WHAT THE TASK REQUIRES >> Pull every line from the records that has the word "margin" in it.

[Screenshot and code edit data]
··········

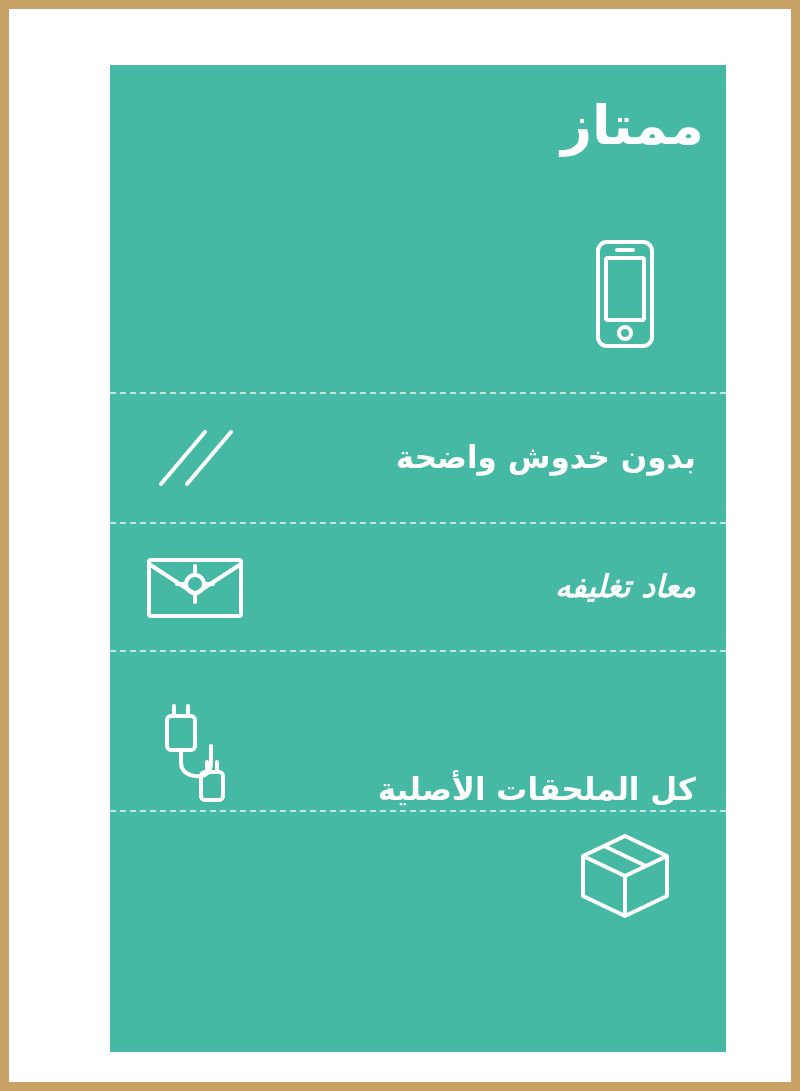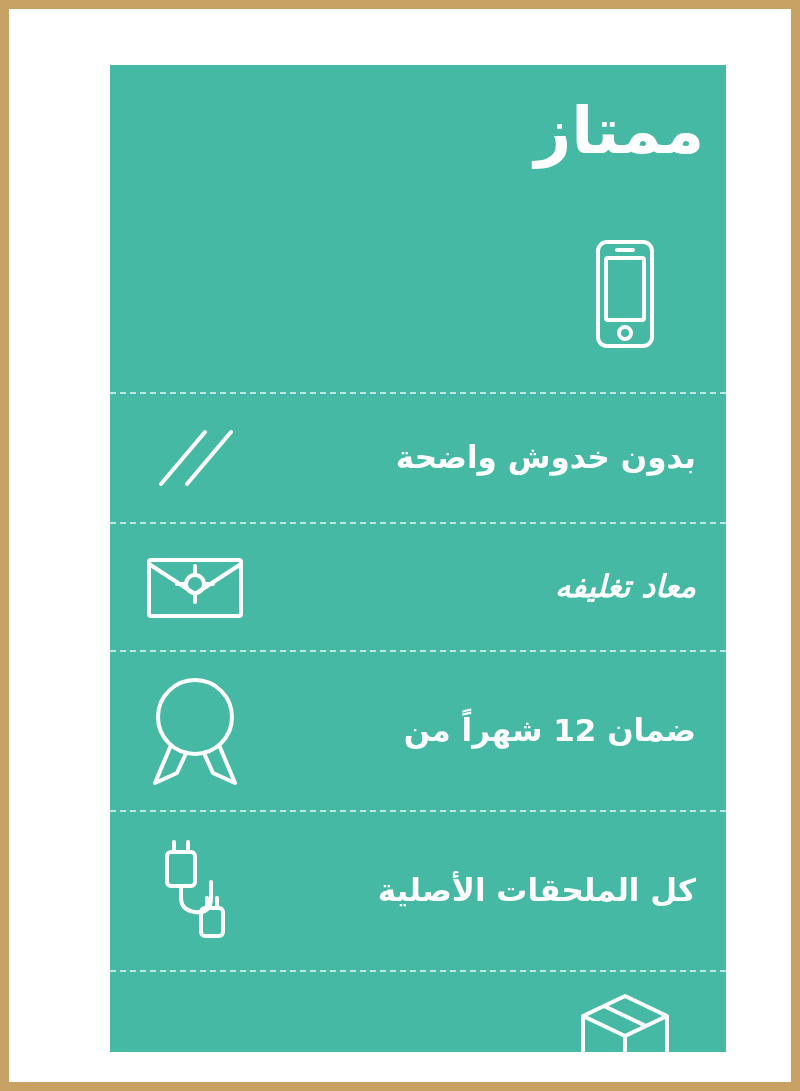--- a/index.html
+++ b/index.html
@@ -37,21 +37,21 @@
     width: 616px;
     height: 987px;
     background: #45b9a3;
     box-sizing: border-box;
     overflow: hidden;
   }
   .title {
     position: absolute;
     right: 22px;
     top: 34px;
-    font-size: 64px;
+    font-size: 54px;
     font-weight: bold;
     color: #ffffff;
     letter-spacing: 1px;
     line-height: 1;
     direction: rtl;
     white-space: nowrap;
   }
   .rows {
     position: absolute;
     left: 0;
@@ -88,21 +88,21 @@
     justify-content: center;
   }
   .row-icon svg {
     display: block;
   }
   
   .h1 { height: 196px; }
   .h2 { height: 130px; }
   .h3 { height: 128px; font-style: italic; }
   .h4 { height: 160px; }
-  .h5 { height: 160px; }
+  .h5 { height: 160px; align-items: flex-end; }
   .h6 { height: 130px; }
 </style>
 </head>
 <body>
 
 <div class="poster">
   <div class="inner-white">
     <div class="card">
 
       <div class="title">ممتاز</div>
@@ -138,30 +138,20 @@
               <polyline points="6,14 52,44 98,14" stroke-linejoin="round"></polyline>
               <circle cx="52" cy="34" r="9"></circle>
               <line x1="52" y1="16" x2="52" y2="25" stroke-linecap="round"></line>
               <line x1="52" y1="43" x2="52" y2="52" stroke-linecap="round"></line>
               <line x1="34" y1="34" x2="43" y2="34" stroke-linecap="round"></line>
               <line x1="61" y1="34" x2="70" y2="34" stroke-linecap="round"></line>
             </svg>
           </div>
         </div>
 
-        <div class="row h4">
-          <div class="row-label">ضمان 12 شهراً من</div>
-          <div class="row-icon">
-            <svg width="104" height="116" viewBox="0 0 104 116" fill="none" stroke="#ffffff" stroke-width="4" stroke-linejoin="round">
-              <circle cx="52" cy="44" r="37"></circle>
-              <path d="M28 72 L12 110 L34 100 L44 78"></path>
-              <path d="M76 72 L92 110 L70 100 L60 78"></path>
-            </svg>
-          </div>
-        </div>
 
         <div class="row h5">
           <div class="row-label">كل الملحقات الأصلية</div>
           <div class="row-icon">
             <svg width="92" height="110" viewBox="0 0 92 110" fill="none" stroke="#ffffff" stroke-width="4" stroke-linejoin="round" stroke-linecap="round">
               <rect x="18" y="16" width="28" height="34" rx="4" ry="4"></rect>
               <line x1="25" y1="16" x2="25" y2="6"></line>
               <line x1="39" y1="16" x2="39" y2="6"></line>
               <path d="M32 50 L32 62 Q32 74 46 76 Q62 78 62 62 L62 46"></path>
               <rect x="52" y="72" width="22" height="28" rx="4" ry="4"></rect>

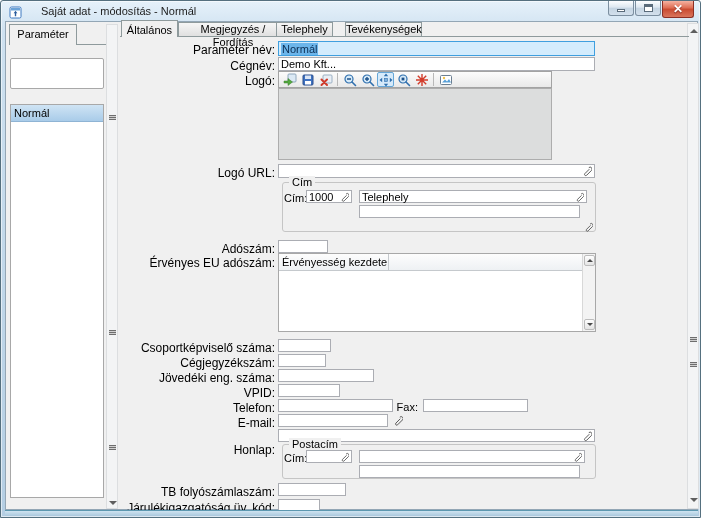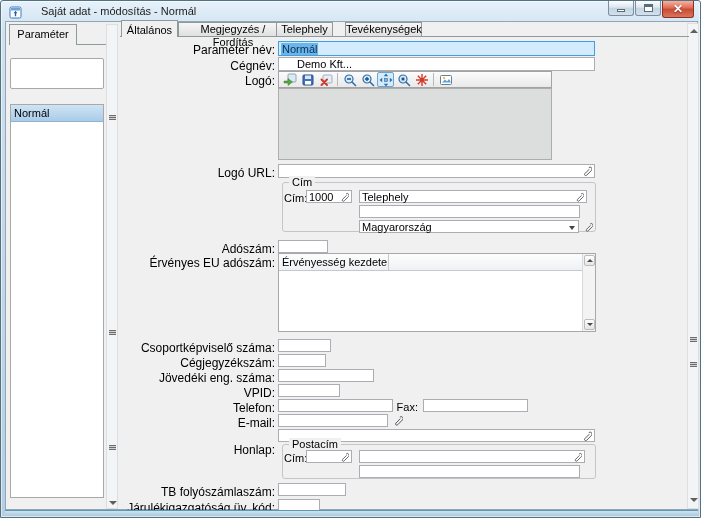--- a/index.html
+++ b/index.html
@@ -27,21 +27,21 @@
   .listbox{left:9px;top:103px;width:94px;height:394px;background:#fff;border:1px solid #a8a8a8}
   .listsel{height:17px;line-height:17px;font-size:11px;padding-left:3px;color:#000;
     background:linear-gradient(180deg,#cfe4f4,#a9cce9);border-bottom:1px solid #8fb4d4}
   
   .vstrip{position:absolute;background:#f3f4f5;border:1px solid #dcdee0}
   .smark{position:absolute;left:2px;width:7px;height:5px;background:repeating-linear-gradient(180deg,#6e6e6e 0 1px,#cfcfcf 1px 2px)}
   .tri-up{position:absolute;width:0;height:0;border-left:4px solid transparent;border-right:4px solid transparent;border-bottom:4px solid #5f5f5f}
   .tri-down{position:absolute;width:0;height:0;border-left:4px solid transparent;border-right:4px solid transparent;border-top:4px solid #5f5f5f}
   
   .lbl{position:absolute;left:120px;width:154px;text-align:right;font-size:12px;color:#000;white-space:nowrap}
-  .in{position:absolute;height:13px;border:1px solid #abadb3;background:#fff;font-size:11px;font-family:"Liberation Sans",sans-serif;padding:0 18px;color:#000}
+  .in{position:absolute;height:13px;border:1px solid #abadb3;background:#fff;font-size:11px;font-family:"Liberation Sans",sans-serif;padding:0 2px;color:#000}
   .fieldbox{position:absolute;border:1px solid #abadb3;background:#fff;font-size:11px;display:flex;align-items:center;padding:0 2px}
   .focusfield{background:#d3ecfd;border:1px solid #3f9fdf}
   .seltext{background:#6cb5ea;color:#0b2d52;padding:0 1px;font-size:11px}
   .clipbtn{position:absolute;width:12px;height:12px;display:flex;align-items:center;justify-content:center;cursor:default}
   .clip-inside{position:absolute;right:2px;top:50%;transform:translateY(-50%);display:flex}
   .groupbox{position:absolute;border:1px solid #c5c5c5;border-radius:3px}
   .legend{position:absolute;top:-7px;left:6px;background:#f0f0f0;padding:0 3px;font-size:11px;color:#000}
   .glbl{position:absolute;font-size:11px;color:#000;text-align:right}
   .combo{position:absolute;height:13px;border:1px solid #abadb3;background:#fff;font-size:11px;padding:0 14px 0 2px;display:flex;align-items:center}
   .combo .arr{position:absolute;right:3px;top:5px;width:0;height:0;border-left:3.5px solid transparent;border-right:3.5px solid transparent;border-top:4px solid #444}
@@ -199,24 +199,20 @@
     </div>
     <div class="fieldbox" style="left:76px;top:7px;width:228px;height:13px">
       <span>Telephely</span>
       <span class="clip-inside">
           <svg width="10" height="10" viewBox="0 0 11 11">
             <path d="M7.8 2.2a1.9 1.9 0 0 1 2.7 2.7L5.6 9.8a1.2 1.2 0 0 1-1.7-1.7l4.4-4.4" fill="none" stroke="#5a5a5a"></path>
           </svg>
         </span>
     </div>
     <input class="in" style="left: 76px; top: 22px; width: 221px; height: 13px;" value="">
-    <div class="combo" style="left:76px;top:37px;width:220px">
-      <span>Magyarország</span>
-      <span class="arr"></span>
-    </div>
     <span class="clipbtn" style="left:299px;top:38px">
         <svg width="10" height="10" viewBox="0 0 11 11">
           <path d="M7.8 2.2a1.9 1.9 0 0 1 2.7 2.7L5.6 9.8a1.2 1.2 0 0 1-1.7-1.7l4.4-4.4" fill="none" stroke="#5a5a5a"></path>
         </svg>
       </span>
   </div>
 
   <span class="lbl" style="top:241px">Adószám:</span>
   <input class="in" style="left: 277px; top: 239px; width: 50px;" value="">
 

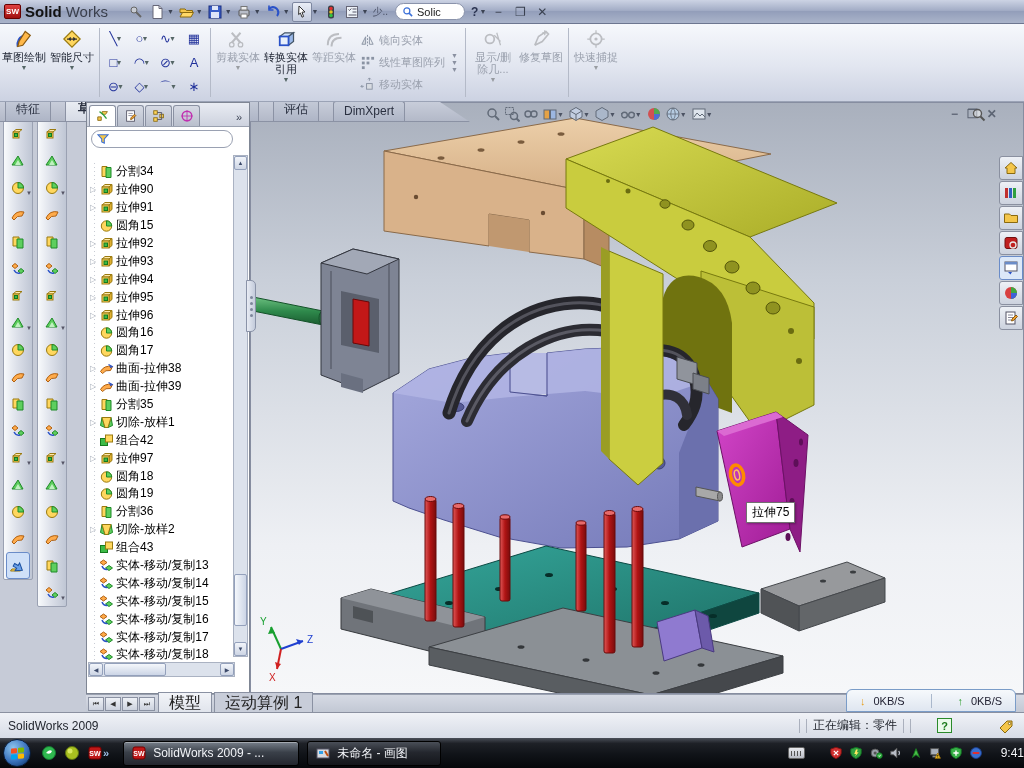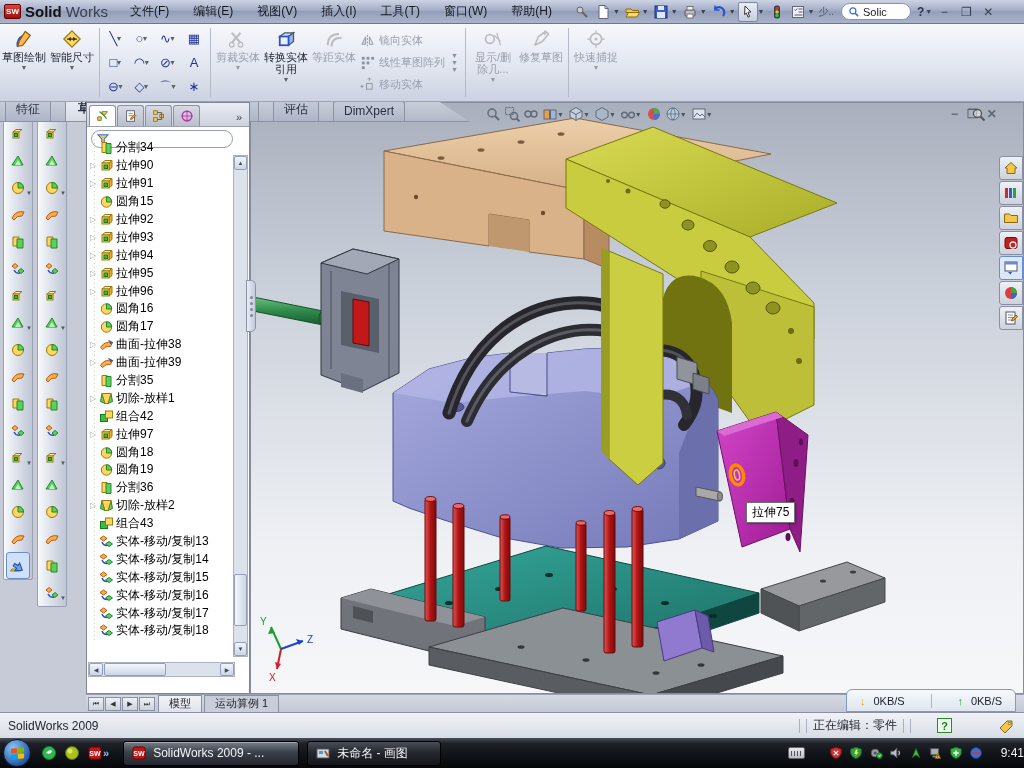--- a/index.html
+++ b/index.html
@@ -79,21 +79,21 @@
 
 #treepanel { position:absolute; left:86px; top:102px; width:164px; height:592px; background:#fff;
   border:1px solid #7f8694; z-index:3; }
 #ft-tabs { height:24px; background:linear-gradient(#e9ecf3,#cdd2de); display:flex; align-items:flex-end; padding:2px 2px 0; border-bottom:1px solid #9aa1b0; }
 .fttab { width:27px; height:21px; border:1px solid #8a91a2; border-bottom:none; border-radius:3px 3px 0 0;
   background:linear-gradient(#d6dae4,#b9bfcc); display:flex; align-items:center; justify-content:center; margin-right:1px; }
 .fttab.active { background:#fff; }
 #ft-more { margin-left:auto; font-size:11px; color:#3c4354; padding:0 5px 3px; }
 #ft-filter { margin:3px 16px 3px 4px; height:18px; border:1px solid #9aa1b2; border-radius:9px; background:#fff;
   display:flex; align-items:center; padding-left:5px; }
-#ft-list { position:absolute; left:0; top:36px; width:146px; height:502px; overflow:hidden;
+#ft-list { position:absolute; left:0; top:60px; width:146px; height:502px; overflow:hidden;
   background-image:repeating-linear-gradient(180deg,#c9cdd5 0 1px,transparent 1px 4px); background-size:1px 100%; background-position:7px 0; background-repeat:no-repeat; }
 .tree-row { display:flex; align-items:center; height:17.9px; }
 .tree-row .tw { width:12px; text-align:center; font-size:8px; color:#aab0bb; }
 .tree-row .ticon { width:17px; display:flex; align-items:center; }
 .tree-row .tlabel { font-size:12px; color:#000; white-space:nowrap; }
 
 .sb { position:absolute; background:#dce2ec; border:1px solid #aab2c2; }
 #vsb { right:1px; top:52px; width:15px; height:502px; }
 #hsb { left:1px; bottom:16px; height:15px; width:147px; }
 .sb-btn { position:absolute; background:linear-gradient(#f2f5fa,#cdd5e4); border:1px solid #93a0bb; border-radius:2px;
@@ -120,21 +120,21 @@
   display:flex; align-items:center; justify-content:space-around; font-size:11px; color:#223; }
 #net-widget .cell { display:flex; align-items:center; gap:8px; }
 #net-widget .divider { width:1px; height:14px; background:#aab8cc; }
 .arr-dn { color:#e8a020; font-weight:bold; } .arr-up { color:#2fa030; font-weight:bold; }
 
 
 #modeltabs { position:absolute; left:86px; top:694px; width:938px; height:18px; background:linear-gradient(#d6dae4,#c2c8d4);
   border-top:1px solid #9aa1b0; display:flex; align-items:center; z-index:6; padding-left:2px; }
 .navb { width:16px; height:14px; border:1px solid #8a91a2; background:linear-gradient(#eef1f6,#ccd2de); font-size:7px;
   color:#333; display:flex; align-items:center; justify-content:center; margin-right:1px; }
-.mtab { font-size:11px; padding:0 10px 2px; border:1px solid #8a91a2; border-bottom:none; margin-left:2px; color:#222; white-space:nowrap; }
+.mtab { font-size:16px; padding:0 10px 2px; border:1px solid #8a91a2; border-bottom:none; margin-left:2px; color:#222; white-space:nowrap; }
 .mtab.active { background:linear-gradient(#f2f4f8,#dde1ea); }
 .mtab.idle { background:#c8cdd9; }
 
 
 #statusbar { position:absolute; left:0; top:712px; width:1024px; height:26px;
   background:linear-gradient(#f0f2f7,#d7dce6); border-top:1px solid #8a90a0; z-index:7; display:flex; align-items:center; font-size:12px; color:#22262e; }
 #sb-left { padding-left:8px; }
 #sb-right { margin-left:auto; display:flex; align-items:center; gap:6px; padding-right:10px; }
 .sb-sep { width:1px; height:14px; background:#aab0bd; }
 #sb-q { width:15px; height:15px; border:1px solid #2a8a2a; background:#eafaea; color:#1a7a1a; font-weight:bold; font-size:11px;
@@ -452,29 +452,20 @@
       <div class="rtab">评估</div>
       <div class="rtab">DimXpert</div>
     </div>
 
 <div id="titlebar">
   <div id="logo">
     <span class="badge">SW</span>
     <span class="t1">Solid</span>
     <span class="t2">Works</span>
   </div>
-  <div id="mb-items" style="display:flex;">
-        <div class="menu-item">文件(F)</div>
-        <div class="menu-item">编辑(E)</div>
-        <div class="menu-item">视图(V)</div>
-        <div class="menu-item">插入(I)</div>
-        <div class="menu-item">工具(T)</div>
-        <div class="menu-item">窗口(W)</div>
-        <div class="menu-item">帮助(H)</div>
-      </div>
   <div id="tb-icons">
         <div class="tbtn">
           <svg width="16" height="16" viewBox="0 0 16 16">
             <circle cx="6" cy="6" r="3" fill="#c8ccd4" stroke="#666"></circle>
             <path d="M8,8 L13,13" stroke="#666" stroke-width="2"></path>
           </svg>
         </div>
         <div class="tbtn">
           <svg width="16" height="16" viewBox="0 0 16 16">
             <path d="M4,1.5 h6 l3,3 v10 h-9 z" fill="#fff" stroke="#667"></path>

··········

ANSWER SPACE >>
   background:linear-gradient(#d6dae4,#b9bfcc); display:flex; align-items:center; justify-content:center; margin-right:1px; }
 #ft-more { margin-left:auto; font-size:11px; color:#3c4354; padding:0 5px 3px; }
 #ft-filter { margin:3px 16px 3px 4px; height:18px; border:1px solid #9aa1b2; border-radius:9px; background:#fff;
   color:#333; display:flex; align-items:center; justify-content:center; margin-right:1px; }
-.mtab { font-size:11px; padding:0 10px 2px; border:1px solid #8a91a2; border-bottom:none; margin-left:2px; color:#222; white-space:nowrap; }
+.mtab { font-size:16px; padding:0 10px 2px; border:1px solid #8a91a2; border-bottom:none; margin-left:2px; color:#222; white-space:nowrap; }
 #sb-right { margin-left:auto; display:flex; align-items:center; gap:6px; padding-right:10px; }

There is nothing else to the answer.